Day three, I’m going to use the lawn fertilizer again and wash the fertilizer into the bale – using tepid water.
In his book, Karsten goes on to explain the steps for conditioning the bales through day 12. It involves gradually adding smaller amounts of fertilizer and then watering.
In our interview, Karsten said that bacteria would begin to reproduce. In order to do that, they need a source of food – nitrogen.
“If they have to absorb nitrogen from the air – or if it will absorb nitrogen out of the soil to feed that bacteria – it will do that, but it takes a long time,” he said. “Probably a couple of years until that bale has enough nitrogen to feed the bacteria to begin that process of decomposition.”
Feeding the bale nitrogen, on the other hand, very rapidly replicates the bacteria and builds up their populations to consume the bales.
Karsten calls the process a nitrogen sink reversal.
“When you talk about green manure, or any organic material worked into the soil – there is a period of time where it actually absorbs nitrogen out of the surrounding soil – and can starve crops that are planted in that soil for a short period of time – until it builds up a little bacteria, begins to decompose that organic material, and then reverses the process and starts to give off nitrogen back to the surroundings,” he said.
This is a process that holds true for farming too.
The other important thing I’m going to do right away is set the bales up in a straight row from north to south in the sunniest part of our lawn.
After notifying Gopher State One Call and making certain there are no underground lines, I’m going to pound at least two 7- or 8-foot tall steel fence posts into the ground on each end of the garden.
Then I’m going to run a pair of 14-gauge electric fencing wire every 10 inches between the two posts.
After planting, I’m going to use plastic that is 2-3 mil thick. I’m going to cover the bales by running the plastic through the lowest wire and tucking the ends under the straw bales to make a little green house until temperatures warm.
Planting will involve using just 1-2 inches of potting soil that I will pat down to make a nice seedbed.
“That straw is converting to become the ‘soil’ or potting mix,” he said. “It takes a little bit of time for that to happen. When you have a little bit of potting soil on the surface and the roots get into that bale, the straw will have decomposed enough where it has reversed its nitrogen sink.
“That little root is going to be able to draw nutrients. That’s a key element in terms of nutrition for most vegetable plants that are going to be annuals. They need a lot of nitrogen to produce a plant quickly.”

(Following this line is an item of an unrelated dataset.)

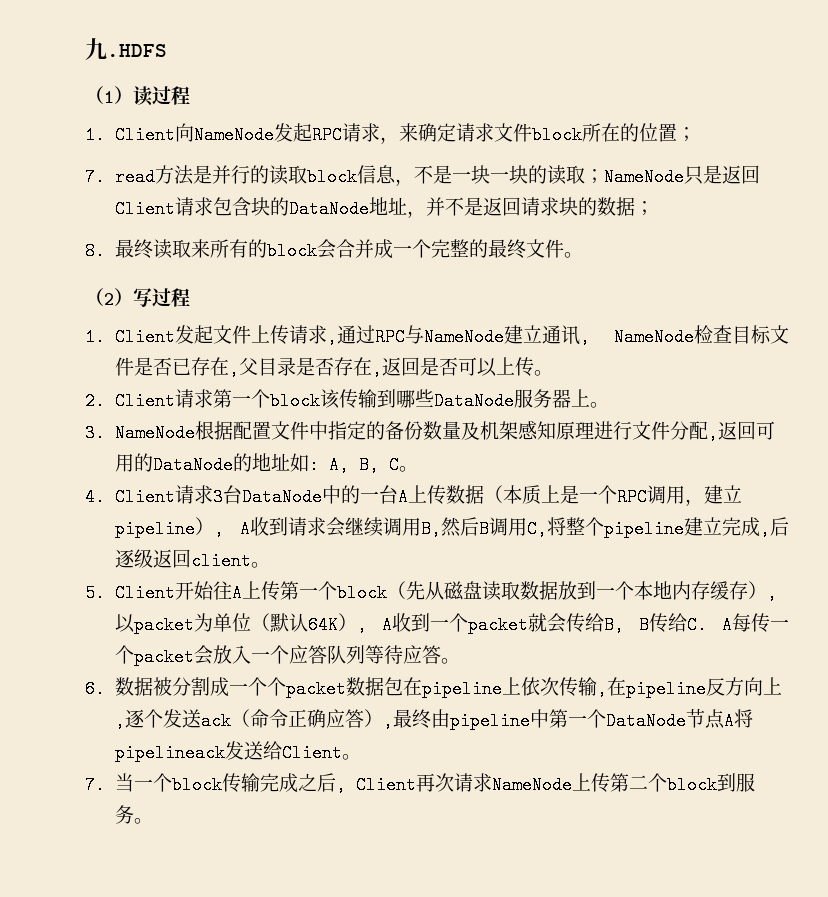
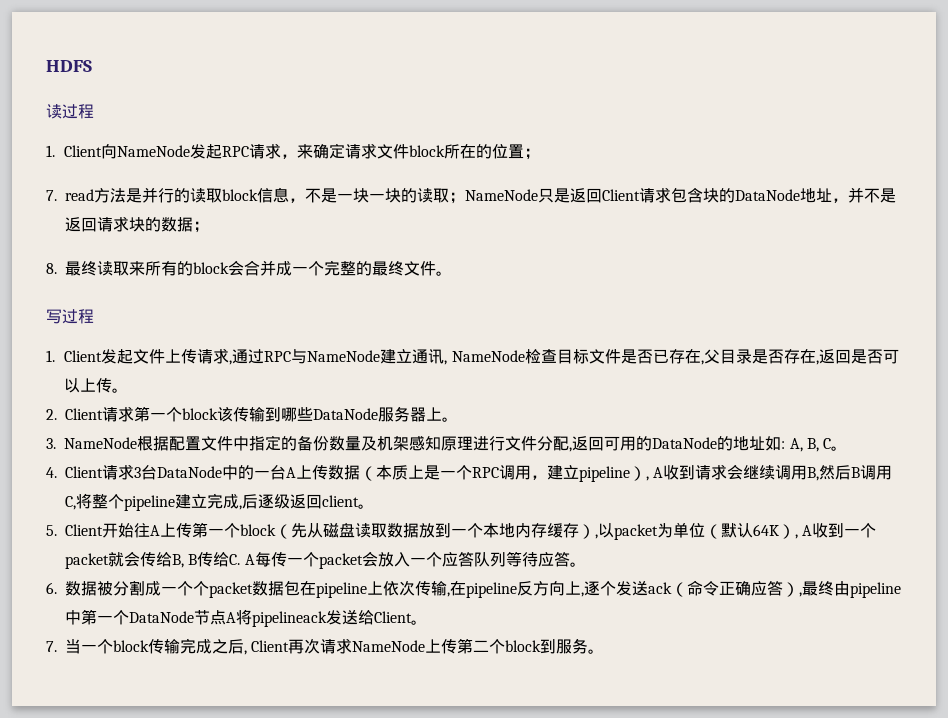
[85,38,167,60] [85,86,133,104] 九.HDFS // （1） -> [46,60,92,72] HDFS //
[85,288,133,306] （2） -> (452, 273) none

Karsten’s book, “Straw Bale Gardens” is available at www.strawbalegardens.com for purchase. It’s $19.99 plus $3 for shipping, and the book is also available in some bookstores.
Karsten has also set up a new and fun website to bring farmers and urban gardeners together.
At www.strawbalemarket.com, farmers can list straw bales they have to sell as well as where they live, or where they can deliver bales.
I would encourage farmers who sell straw bales to urban gardeners to charge enough for their travel and the bales.
With an increased value placed on the straw bale, the gardener is recognizing the farmer’s effort. Paying for straw bales should also result in a vested interest by a new gardener who will likely take the time to successfully raise a straw bale garden after purchasing the bales.